Research by surgical residents and surgeons is essential to advancing the field. However, there are many obstacles to executing a good research project. As a health services analyst often working with surgical residents interested in research, I work with study data through all stages of a project and am familiar with data collection traps that are common among researchers. As you follow best practices to design and implement your study1, the following are a few pieces of advice should you need to collect your own data.
Consult with an expert
This is the most important piece of advice I can give: consult with an expert in data analysis (statistician or health services researcher) before you collect any data. They can help you decide what you need to collect and how you will collect it. Before you spend any time collecting data, make sure it will be suitable to be read into their software package and usable for analysis.
Decide what to collect
Carefully define your research question, and ensure that what you are collecting will be able to answer your question. Avoid the temptation of collecting every variable available to you—only collect the fields you need to answer your question. The more you collect, the more time both data entry and data cleaning will take.
Select data collection software
Decide which software you will use to collect your data. Consult with an expert in data analysis before making this decision. Common tools at my institution include REDcap, JMP, and Microsoft Excel, but you may have others available to you at your institution. Be aware that tools like Excel may be flexible and allow for easy data entry, but this flexibility can complicate the data preparation and analysis after the data are collected, so the onus is on you to collect clean and usable data.
Collect clean data
Here are some tips for collecting clean data and avoiding some common mistakes. All of these tips apply specifically to Excel, but many are applicable regardless of the software package you choose to use. Be sure to consult with the person who will be analyzing your data before you begin collecting to understand if they have requirements in addition to my suggestions.
- Carefully define each column as numeric, character, or date. Be rigidly consistent. A column should be entirely numeric, entirely character, or entirely dates. (Example A)
- Define the categories you will use in each column before starting data entry for that column.
When possible, use numeric codes instead of character strings. For example, instead of “Yes” and “No”, enter as 1 and 0. If you have so many categories that you have trouble keeping them straight with numeric codes, consider whether the variable will be useful in analysis with so many categories and reevaluate your categories as needed. Provide a key for the codes you use. (Example B)
If you choose to enter a column as character values, make sure you use the exact same spelling and capitalization. For example, avoid entering female as “female” in some cells and “Female” in other cells. Consider using the software’s data validation tools to limit what can be entered in each column.
- Enter all dates with the same format (mm/dd/yyyy). Enter the year with 4 digits. If you use only 2 digits for year, Excel assumes that years <30 are in the 21st century (“29” becomes “2029”), while years ?30 are in the 20th century (“30” becomes “1930”). Alternatively, create three separate columns for month, day, and year. (Example C)
- If just part of a date is unknown (for example, the day or month), do not enter “99” or some other arbitrary value for the unknown value—even though it may look nice to the human eye, Excel will not recognize this as a date value. Discuss how to handle this scenario with a data expert. (Example D)
- If someone else will be analyzing your data, they may want you to record the raw data required for a calculation rather than the calculated value. For example, collect date of birth and date of surgery instead of collecting age at surgery. (Example E)
- If a patient can be in more than one category of a variable, create separate indicator variables instead of one multi-level categorical variable. Alternatively, create multiple variables with the same multi-level codes. (Example F)
- If you are collecting an outcome for which you have varying lengths of follow-up (eg, mortality within 5 years after surgery), collect (1) whether the patient had the outcome, and (2) the date of the outcome or the last date at which it was known that they did not have the outcome.
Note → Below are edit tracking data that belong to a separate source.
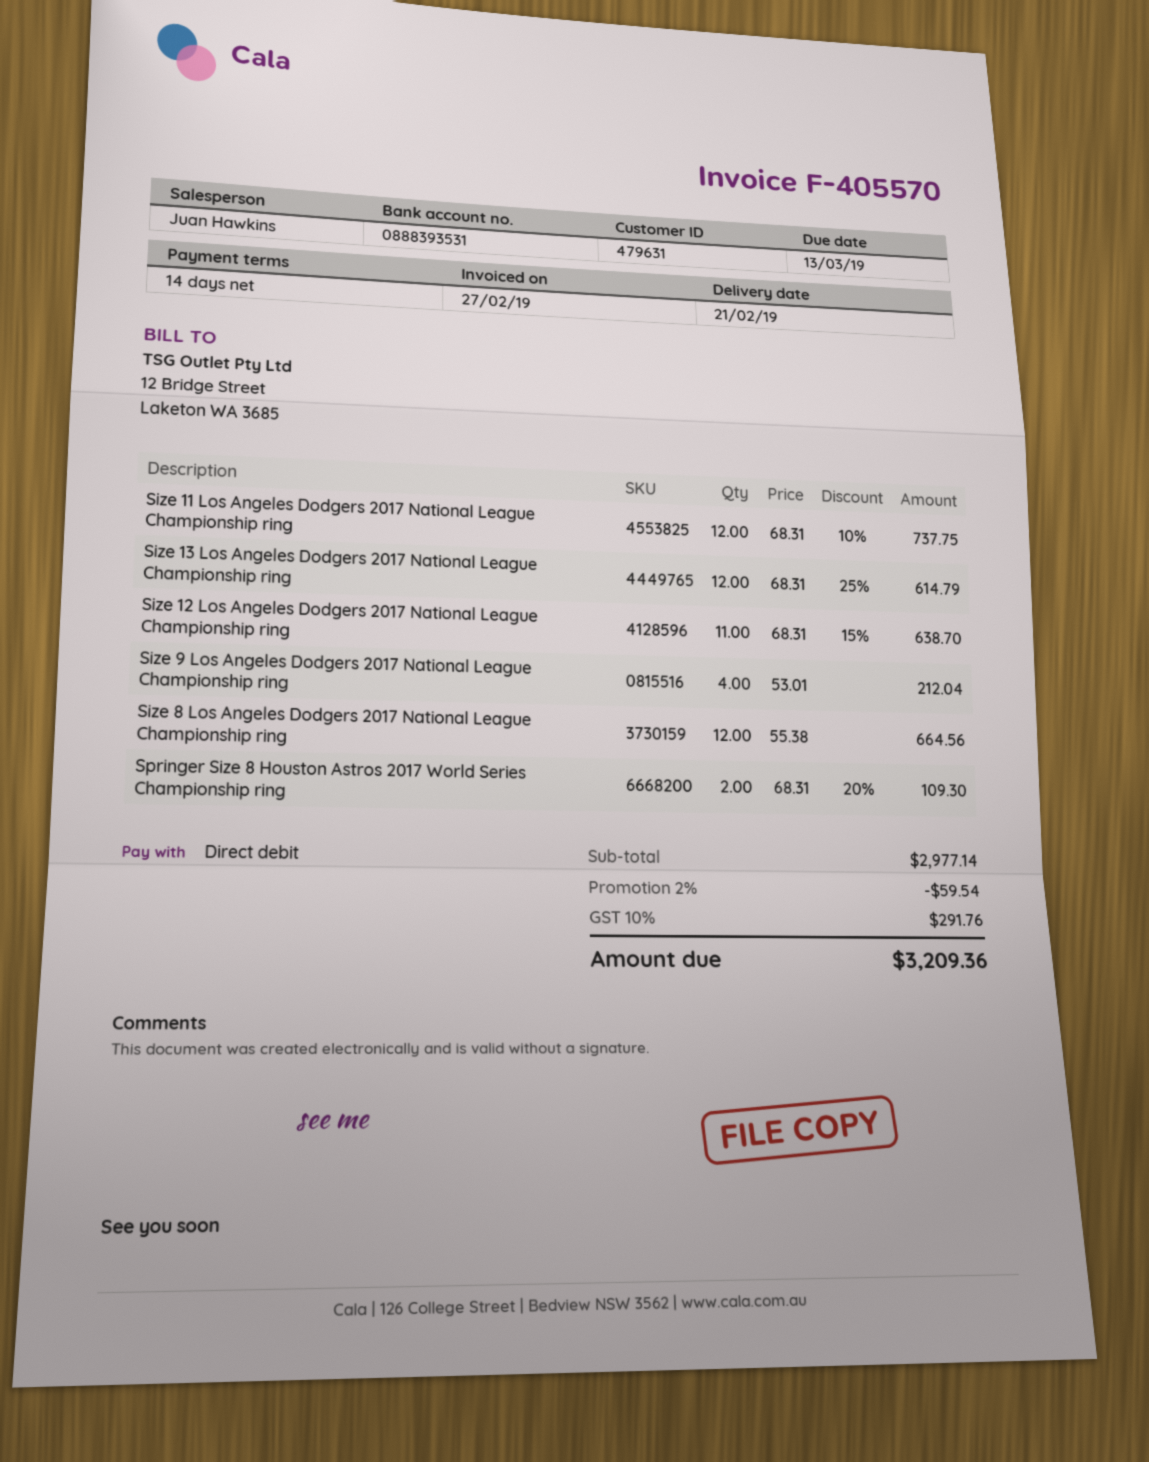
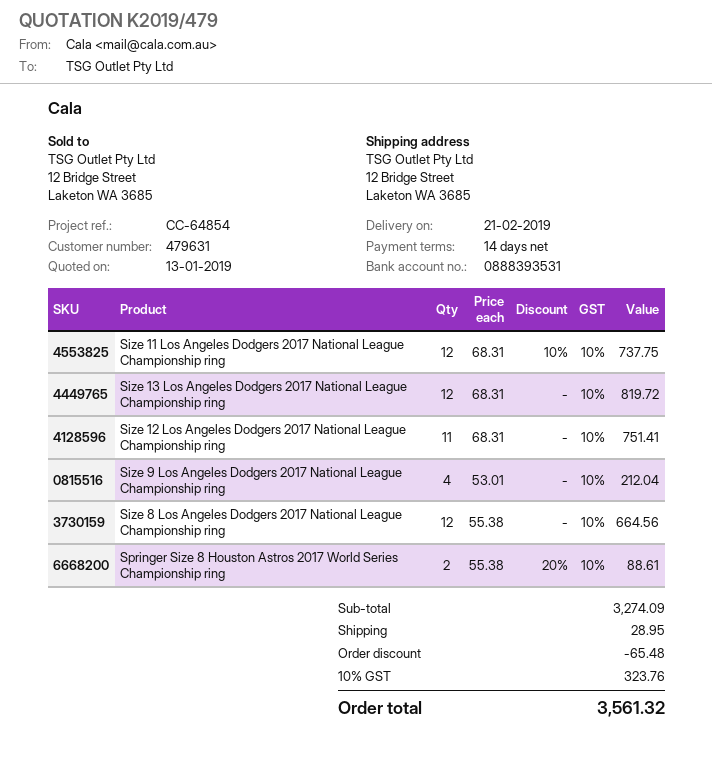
Size 13 Los Angeles Dodgers 2017 National League Championship ring: 12 x 68.31 - 25% = 614.79 -> 12 x 68.31 = 819.72
Size 12 Los Angeles Dodgers 2017 National League Championship ring: 11 x 68.31 - 15% = 638.70 -> 11 x 68.31 = 751.41
Springer Size 8 Houston Astros 2017 World Series Championship ring: 2 x 68.31 - 20% = 109.30 -> 2 x 55.38 - 20% = 88.61
subtotal: 2977.14 -> 3274.09
discount: 59.54 -> 65.48
shipping: none -> 28.95
tax: 10% = 291.76 -> 10% = 323.76
total: 3209.36 -> 3561.32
If you have the same length of follow-up on all patients, you can simply record whether the outcome occurred or not (eg, collect death within 30 days following surgery as yes/no if you have 30 day follow-up for all patients). Consult with an expert before collecting outcomes data. (Example G)
- Ensure that each row has a unique identifier (or set of variables that create a unique identifier). For example, if your data set has one row per patient, the unique identifier might be the patient ID. If your data set has more than one row per patient, the unique identifier might be the patient ID and date. Make sure the unique identifier is entered in every row. (Example H)
Collect data for a few cases and ask your expert to review what you have collected. Consider having them do a preliminary analysis to ensure that you are collecting what you need and in a format that is usable for analysis.
Through careful attention to data collection, you will be well on your way to a sound research study that contributes to moving your field forward.
References
- Haider AH, Bilimoria KY, Kibbe MR. A Checklist to Elevate the Science of Surgical Database. JAMA Surg. 2018 Apr 4 [Epub ahead of print]. doi:10.1001/jamasurg.2018.0628.